In the records below, pick out all lines containing the word "NIMBUS".

(Before-and-after change data)
..........

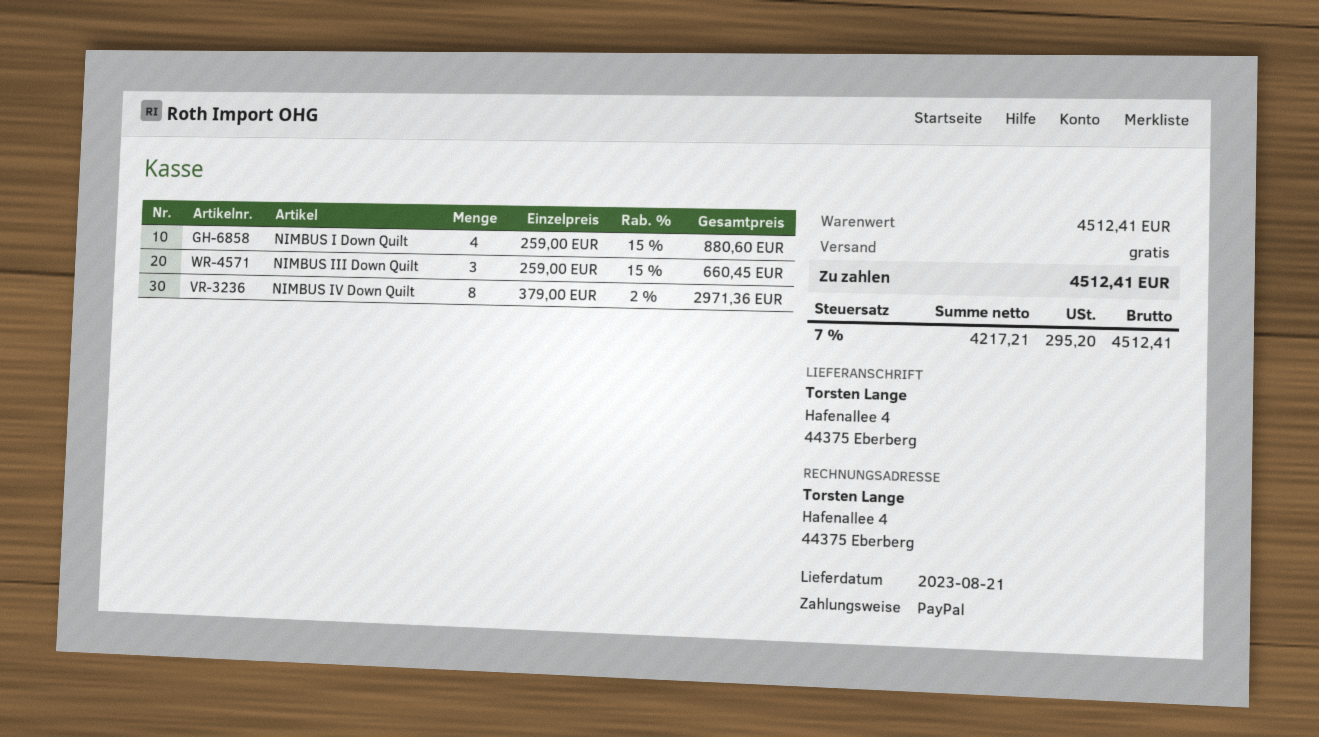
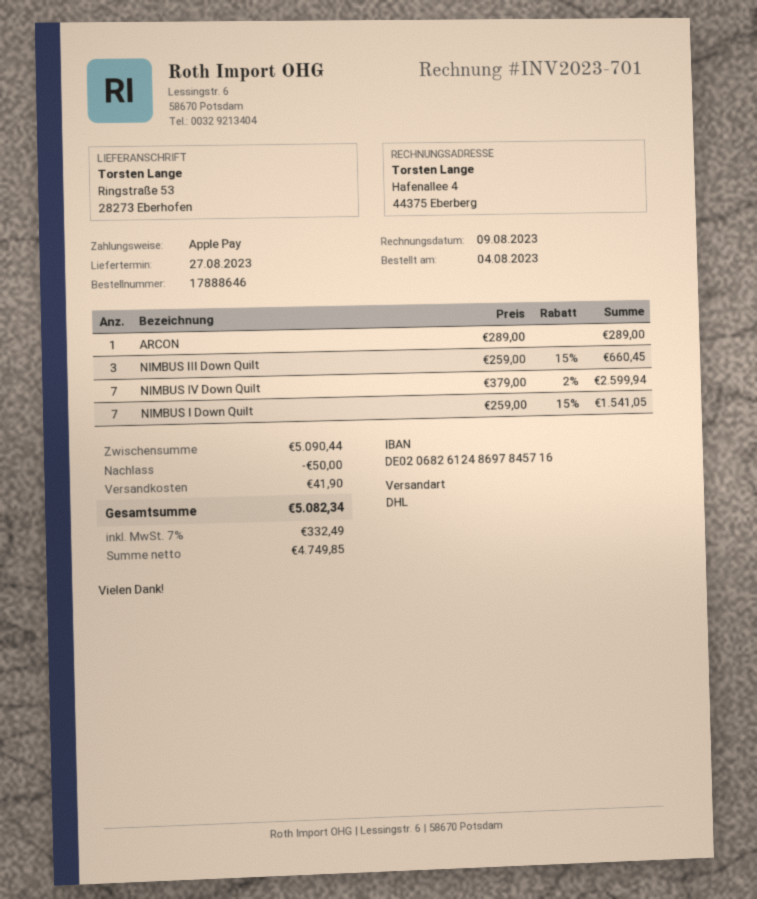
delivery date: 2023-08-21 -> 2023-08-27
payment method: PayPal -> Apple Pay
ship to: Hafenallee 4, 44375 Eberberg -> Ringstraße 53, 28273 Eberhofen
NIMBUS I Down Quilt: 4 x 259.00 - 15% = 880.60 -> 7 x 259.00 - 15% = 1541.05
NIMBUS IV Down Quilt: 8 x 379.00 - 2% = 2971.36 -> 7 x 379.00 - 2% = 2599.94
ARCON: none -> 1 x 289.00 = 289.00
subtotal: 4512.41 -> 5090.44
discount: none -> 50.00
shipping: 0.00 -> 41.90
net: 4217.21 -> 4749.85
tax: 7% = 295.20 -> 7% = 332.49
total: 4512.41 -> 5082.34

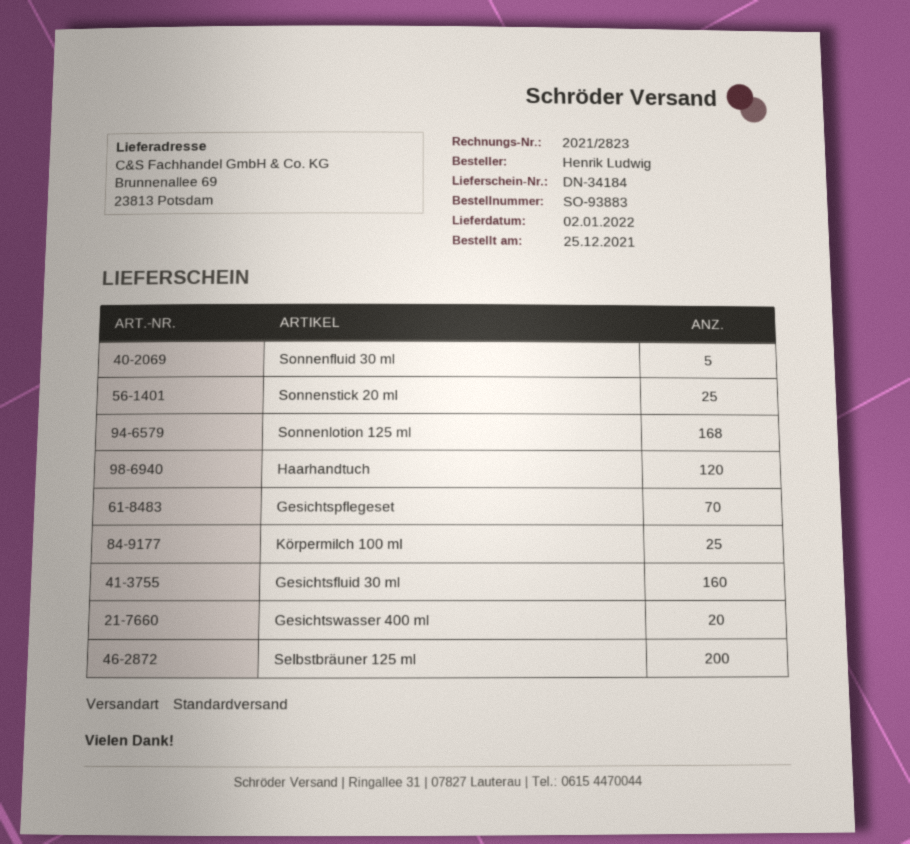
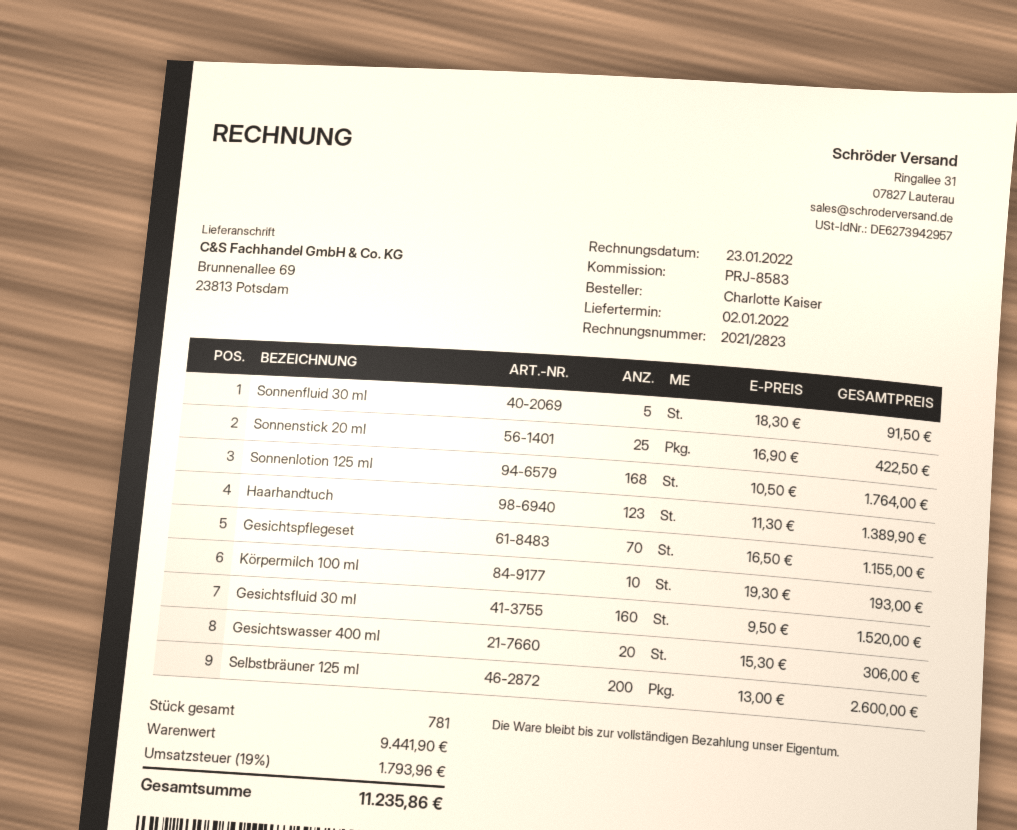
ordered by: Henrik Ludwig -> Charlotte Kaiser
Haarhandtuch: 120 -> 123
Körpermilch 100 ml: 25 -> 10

..........

* _Task output_:
NIMBUS I Down Quilt: 4 x 259.00 - 15% = 880.60 -> 7 x 259.00 - 15% = 1541.05
NIMBUS IV Down Quilt: 8 x 379.00 - 2% = 2971.36 -> 7 x 379.00 - 2% = 2599.94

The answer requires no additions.